» HOW TO COMPLETE THIS TASK:
Output the listing exactly as written, apart from its pictures.

» MATERIAL FOR THIS EXERCISE:
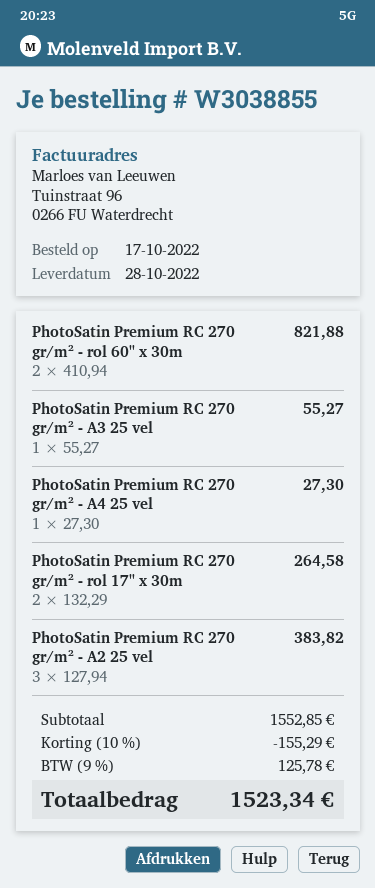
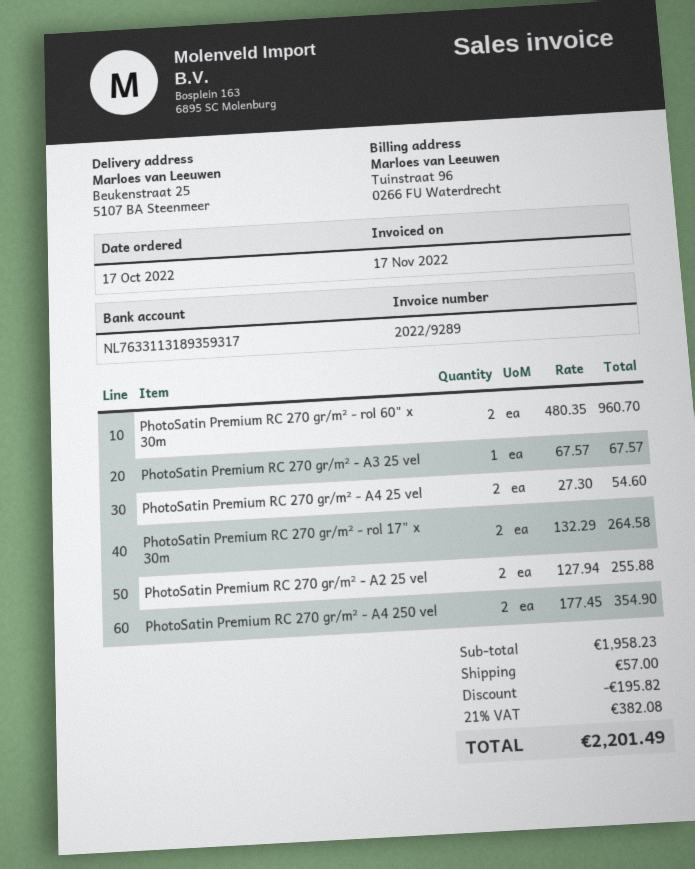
PhotoSatin Premium RC 270 gr/m² - rol 60" x 30m: 2 x 410.94 = 821.88 -> 2 x 480.35 = 960.70
PhotoSatin Premium RC 270 gr/m² - A3 25 vel: 1 x 55.27 = 55.27 -> 1 x 67.57 = 67.57
PhotoSatin Premium RC 270 gr/m² - A4 25 vel: 1 x 27.30 = 27.30 -> 2 x 27.30 = 54.60
PhotoSatin Premium RC 270 gr/m² - A2 25 vel: 3 x 127.94 = 383.82 -> 2 x 127.94 = 255.88
PhotoSatin Premium RC 270 gr/m² - A4 250 vel: none -> 2 x 177.45 = 354.90
subtotal: 1552.85 -> 1958.23
discount: 155.29 -> 195.82
shipping: none -> 57.00
tax: 9% = 125.78 -> 21% = 382.08
total: 1523.34 -> 2201.49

» ANSWER TO THIS EXERCISE:
PhotoSatin Premium RC 270 gr/m² - rol 60" x 30m: 2 x 410.94 = 821.88 -> 2 x 480.35 = 960.70
PhotoSatin Premium RC 270 gr/m² - A3 25 vel: 1 x 55.27 = 55.27 -> 1 x 67.57 = 67.57
PhotoSatin Premium RC 270 gr/m² - A4 25 vel: 1 x 27.30 = 27.30 -> 2 x 27.30 = 54.60
PhotoSatin Premium RC 270 gr/m² - A2 25 vel: 3 x 127.94 = 383.82 -> 2 x 127.94 = 255.88
PhotoSatin Premium RC 270 gr/m² - A4 250 vel: none -> 2 x 177.45 = 354.90
subtotal: 1552.85 -> 1958.23
discount: 155.29 -> 195.82
shipping: none -> 57.00
tax: 9% = 125.78 -> 21% = 382.08
total: 1523.34 -> 2201.49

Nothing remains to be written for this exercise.